Lamer Christian, Harboun Marc, Knani Lyes, Moreau David, Tric Laurent, LeGuillou Jean-Luc, Gasquet Isabelle, Moreau Thierry
Département de Réanimation Polyvalente, Institut Mutualiste Montsouris, 42 Boulevard Jourdan, 75674 Paris, France.
Intensive Care Med. 2004 Aug;30(8):1594-601. doi: 10.1007/s00134-004-2260-2. Epub 2004 Apr 15.
To evaluate outcomes of patients admitted to the ICU for complications after elective surgery and to assess perceived quality of life (pQOL) in survivors.
Two-year prospective case-control study.
Twelve-bed ICU in a university-affiliated hospital.

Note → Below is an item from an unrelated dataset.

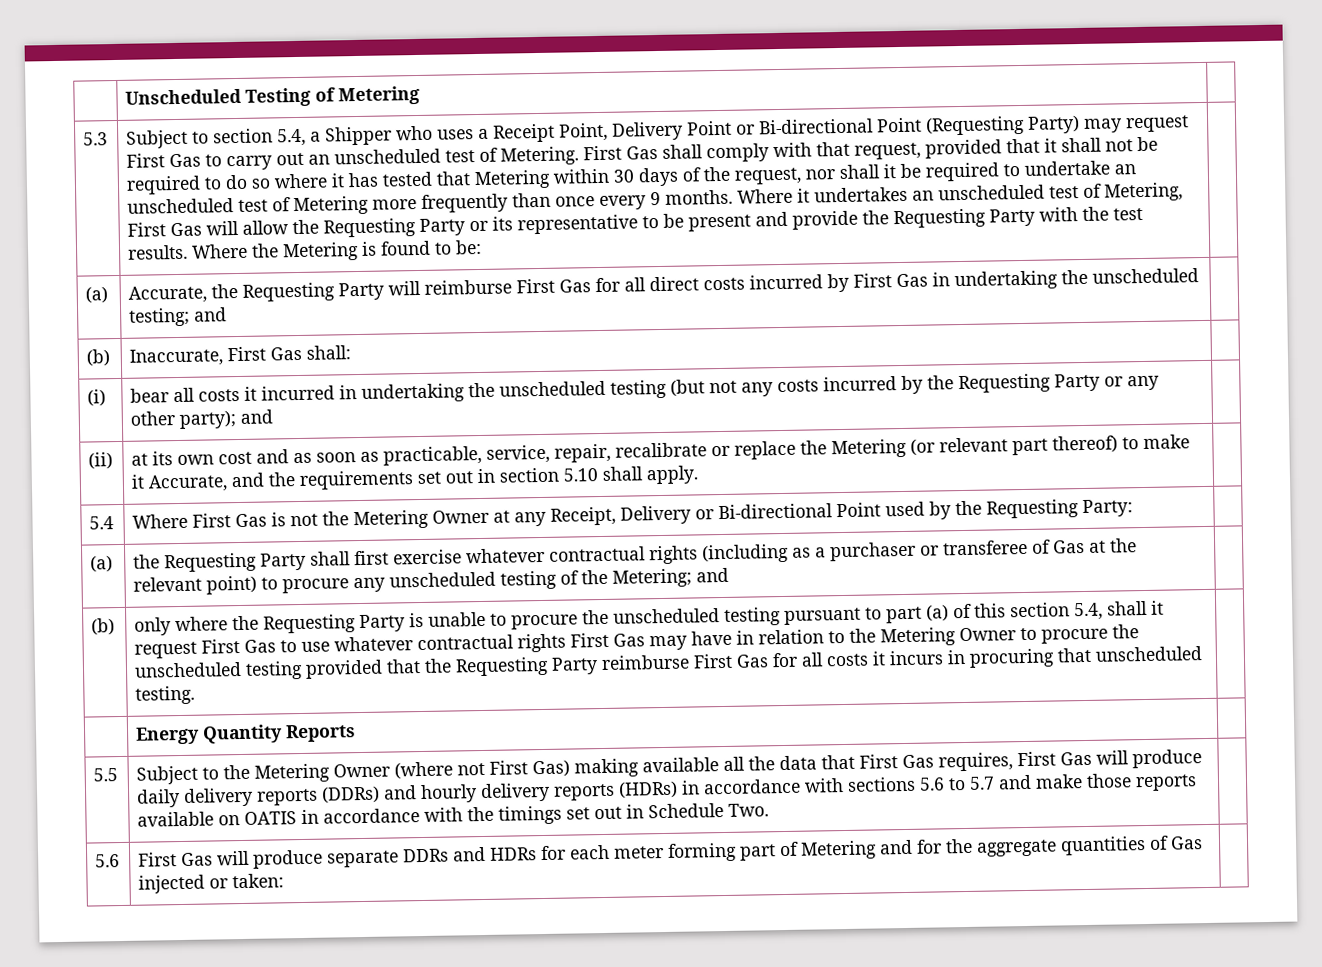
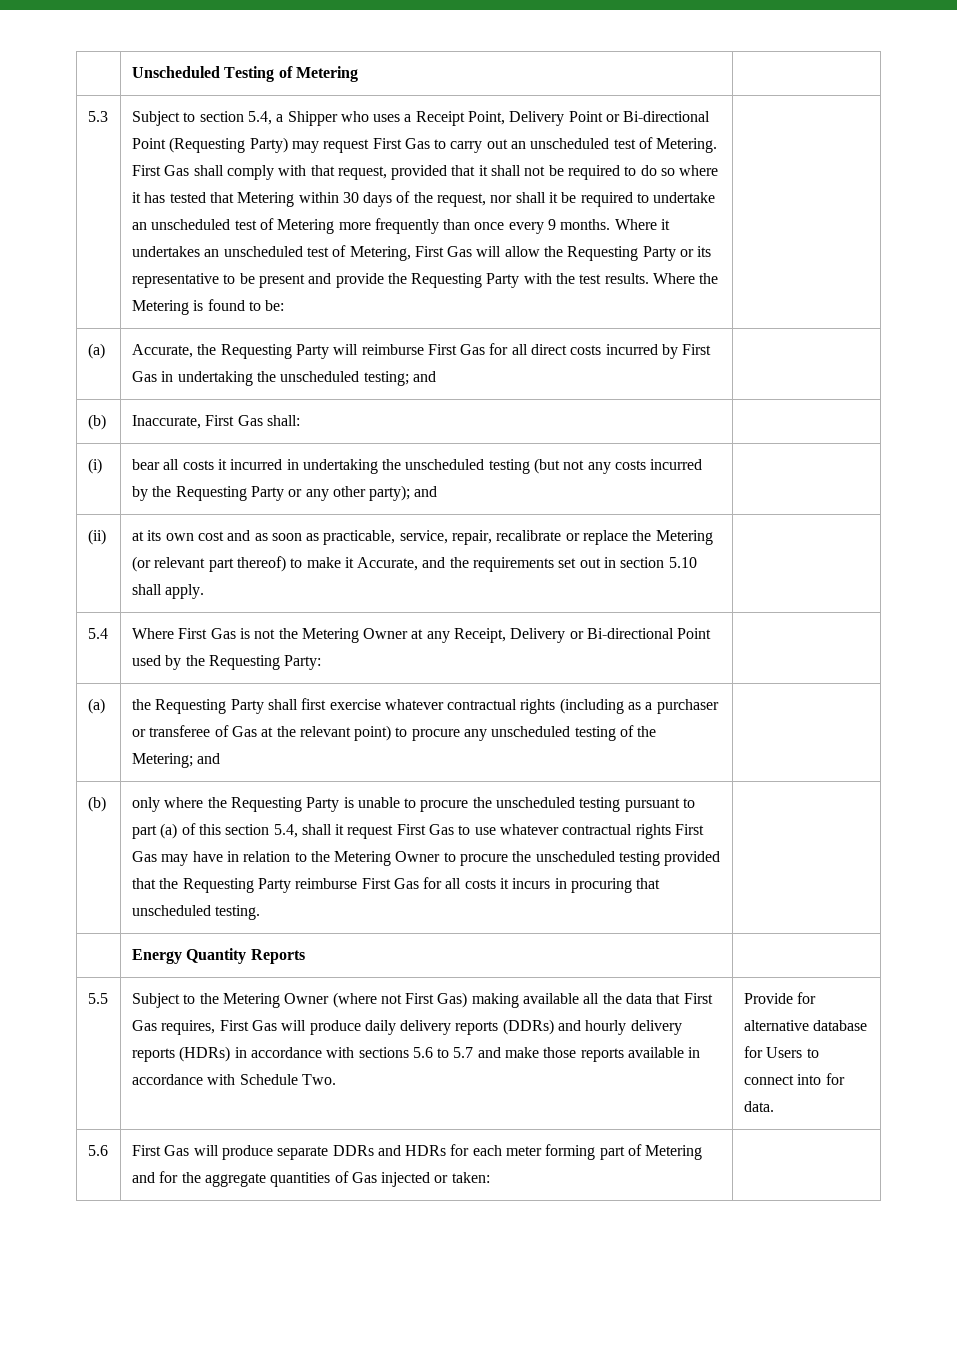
- Subject to the Metering Owner (where not First Gas) making available all the data that First Gas requires, First Gas will produce daily delivery reports (DDRs) and hourly delivery reports (HDRs) in accordance with sections 5.6 to 5.7 and make those reports available on OATIS in accordance with the timings set out in Schedule Two.
+ Subject to the Metering Owner (where not First Gas) making available all the data that First Gas requires, First Gas will produce daily delivery reports (DDRs) and hourly delivery reports (HDRs) in accordance with sections 5.6 to 5.7 and make those reports available in accordance with Schedule Two. | Provide for alternative database for Users to connect into for data.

Patients admitted to the ICU for a complication following elective surgery were included. Six months after discharge, pQOL was assessed using the Nottingham Health Profile (NHP). Results were compared to those of matched controls without complications.
None.
Of the 182 patients, 124 were alive after 6 months, among whom 116 had 6-month data and 104 of these had matched controls. Overall pQOL as assessed by the global NHP score was similar in both groups (median, 0.82 and 0.87 in cases and controls; P=0.24). NHP subscores showed significantly worse pain ( P=0.03) and physical impairment ( P=0.02) in the ICU patients. In the multivariate analysis, pQOL was better in patients with cancer as the reason for surgery ( P=0.05). Severity of illness at inclusion had no influence on subsequent pQOL, but cardiovascular dysfunction was associated with decreased energy ( P=0.04).
Although overall pQOL was satisfactory after 6 months, patients admitted to the ICU for postoperative complications had worse pain and physical impairment than controls. Whether these outcomes could be improved by early physiotherapy and aggressive pain management deserves investigation.